11 Kasım 2012 Pazar

İzmir İzlenimleri

izmir otogarında saat 03.40tı
güneş henüz göz kırpmamıştı
yine de sıcaktı İzmir
ve hiç yaşanmamış kadar boş..

güneş doğarken gözlerimizi kapatmaktı tüm meselemiz
günün devrettiğini hissetmemeliydik.
Önümüzde uzun bi kaç gün vardı zira..
çok uzun zaman geçirecektik güneşle..



Konak'ta konaklamalıydık elbet. Ücretsiz Konak servisleri sahilde bırakıyormuş-hemen saat kulesinin karşısında- bi kahvaltı da şarttı tabi.
konak sahilinde  "çatal"ın ne olduğunu bilmeyen bir simitçiden aldığımız 2 simit iki poğaça ve sahilde dolaşan seyyar bir çaycıdan aldığımız çayla yaptık kahvaltımızı.
Dedim ya Konak'ta konaklamamız lazımdı, İzmir'in merkezi orasıymış. Bir otel bulup yerleştikten sonra gezmeye çıkacağız tabi.

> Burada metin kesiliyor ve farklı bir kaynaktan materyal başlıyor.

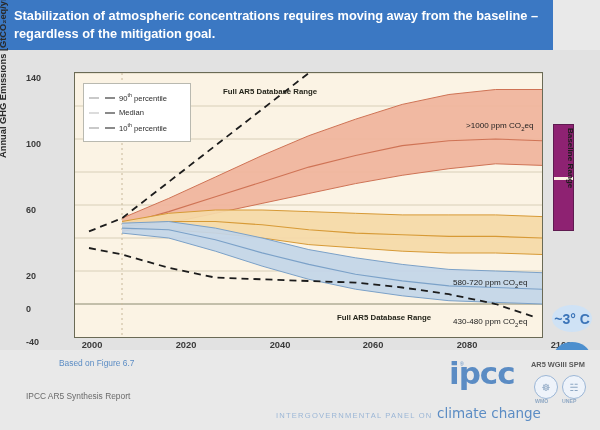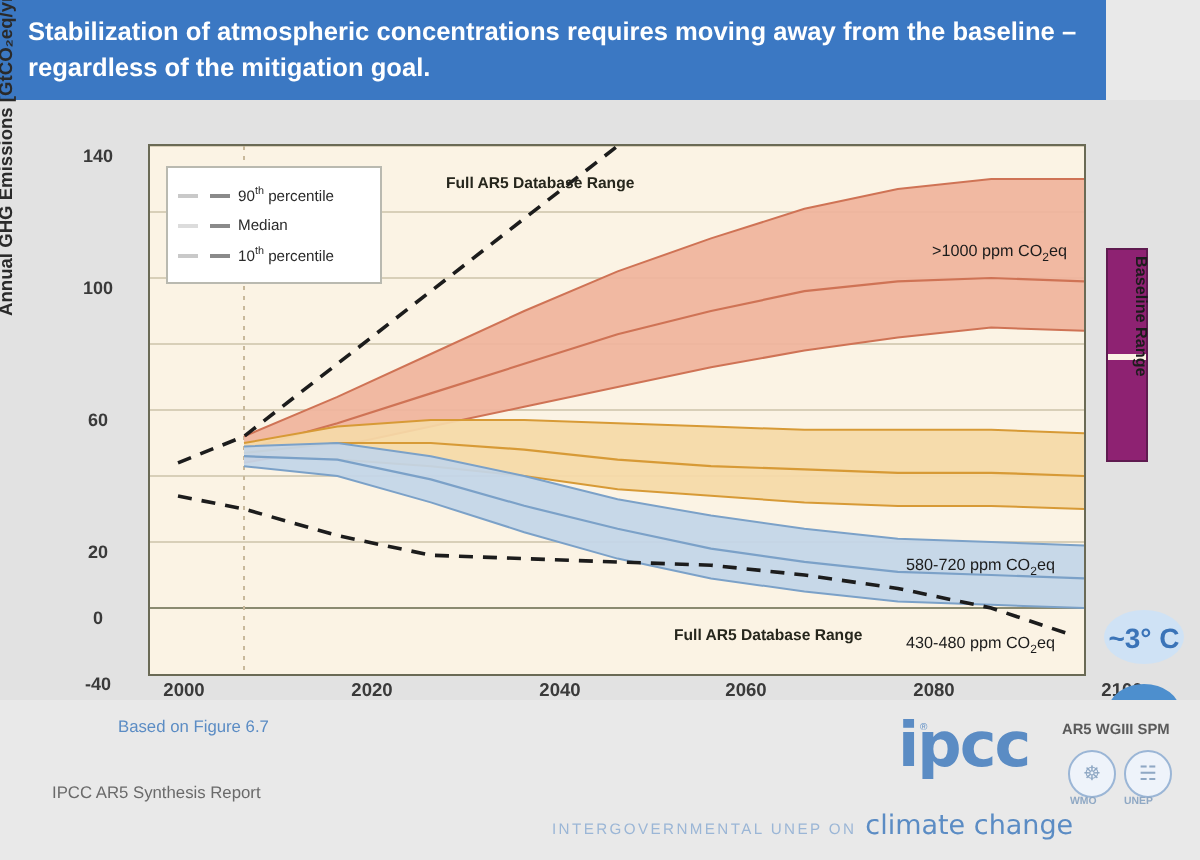--- a/index.html
+++ b/index.html
@@ -40,7 +40,7 @@
     font-size:9.3px;font-weight:bold;color:#2a2a2a;white-space:nowrap;
   }
   .ytick{
-    position:absolute;right:0;width:46px;text-align:center;
+    position:absolute;right:0;width:46px;text-align:left;
     font-size:9px;color:#3a3a3a;font-weight:bold;
   }
   #y-axis{position:absolute;left:14px;top:22px;width:58px;height:266px;}

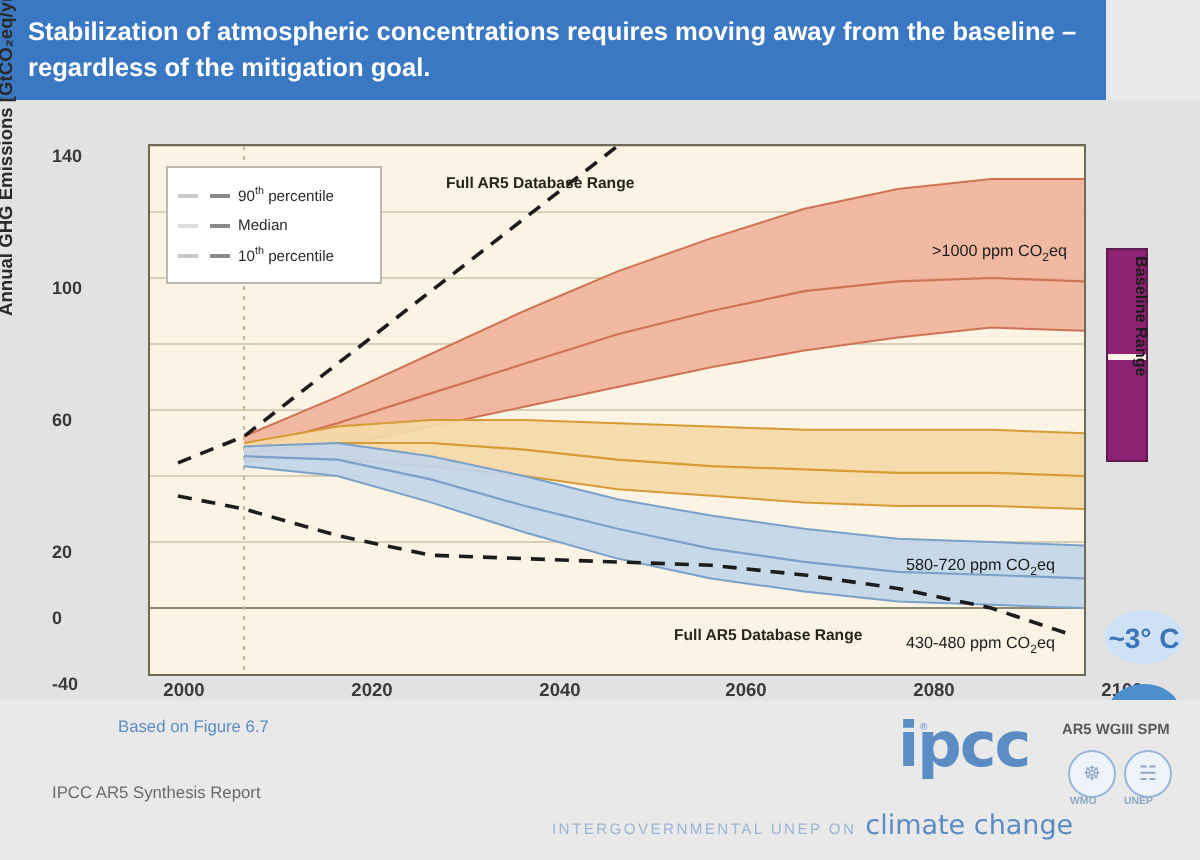--- a/index.html
+++ b/index.html
@@ -260,7 +260,7 @@
   </div>
 
   <div id="ipcc-tagline">
-    <span class="small">INTERGOVERNMENTAL UNEP ON</span>
+    <span class="small">INTERGOVERNMENTAL PANEL ON</span>
     <span class="big">climate change</span>
   </div>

Saat Kulesi sabah güneşine meydan okuyordu
Sahile vurmak isteyen dalgalar ise bir o kadar durgundu

önemli olan saatin kaçı gösterdiği değil
güneşin nasıl selamlandığıydı..
İlk sigaraya nasıl eşlik edildiği
yalnızca bizim umrumuzdaydı
ama yine de güzeldi...



Saat Kulesini sabah saatlerinde kuşlarla çevriliyken bulduk yanıbaşımızda. Özellikle gelmedik yanına, İzmir'de ilk düştüğümüz yer oldu sadece burası. 
Daha sonra kimseye bişey sormadan rastgele bi yola girdik
yol geniş olsun ki kolayca kalacak bi yer bulalım istedik. 
Yol bizi kemeraltı caddesine çıkardı sabah saat 8de henüz kapalı olan müzelerin yanıbaşından köpek hırlamalarıyla geçirip. 
Kemeraltının en boş halini gördük belki sabah sessizliğinde. 
Dükkanlar kapalı tezgahlar serilmemiş sokak parkeleri henüz tertemiz ve simitçiler yalnızlıklarıyla başbaşaydı. 
yol ortasında öylesine bir yerde durmuş etrafa bakarken gördüğümüş köhne bir otel kapısı ilişti gözlerimize. 
köhne küçük ama bana çocukluğumda yaşadığım yerleri hatırlatan küçük bir otel...
Her ne kadar ikinci sınıf olsa da ihtiyacımızı karşılayacak bi yer olduğu için ve tabii ki ucuz olduğu için yerleştik bir şekilde. 
Yerleştk derken çantalarımızı bıraktık ve kendimizi yeniden izmir sokaklarına teslim ettik







Sokaklar hem dar hem de geniş olabilirdi
Bunu biz fark etmezdik
Sahil şeridi hiç bitmezce uzanabilirdi
Yolun sonunu hiç bilmezdik

Her şehirde bazı şeyler aynı olurdu
Hatta bulvarlar caddeler bile
Oysa her ressam farklı resmederdi
Güzellik imgelerini sevdiğinin
Öyle ki benzeri olmayan 
Başkasını bilmediğimiz duraklarımız oldu İzmir'de.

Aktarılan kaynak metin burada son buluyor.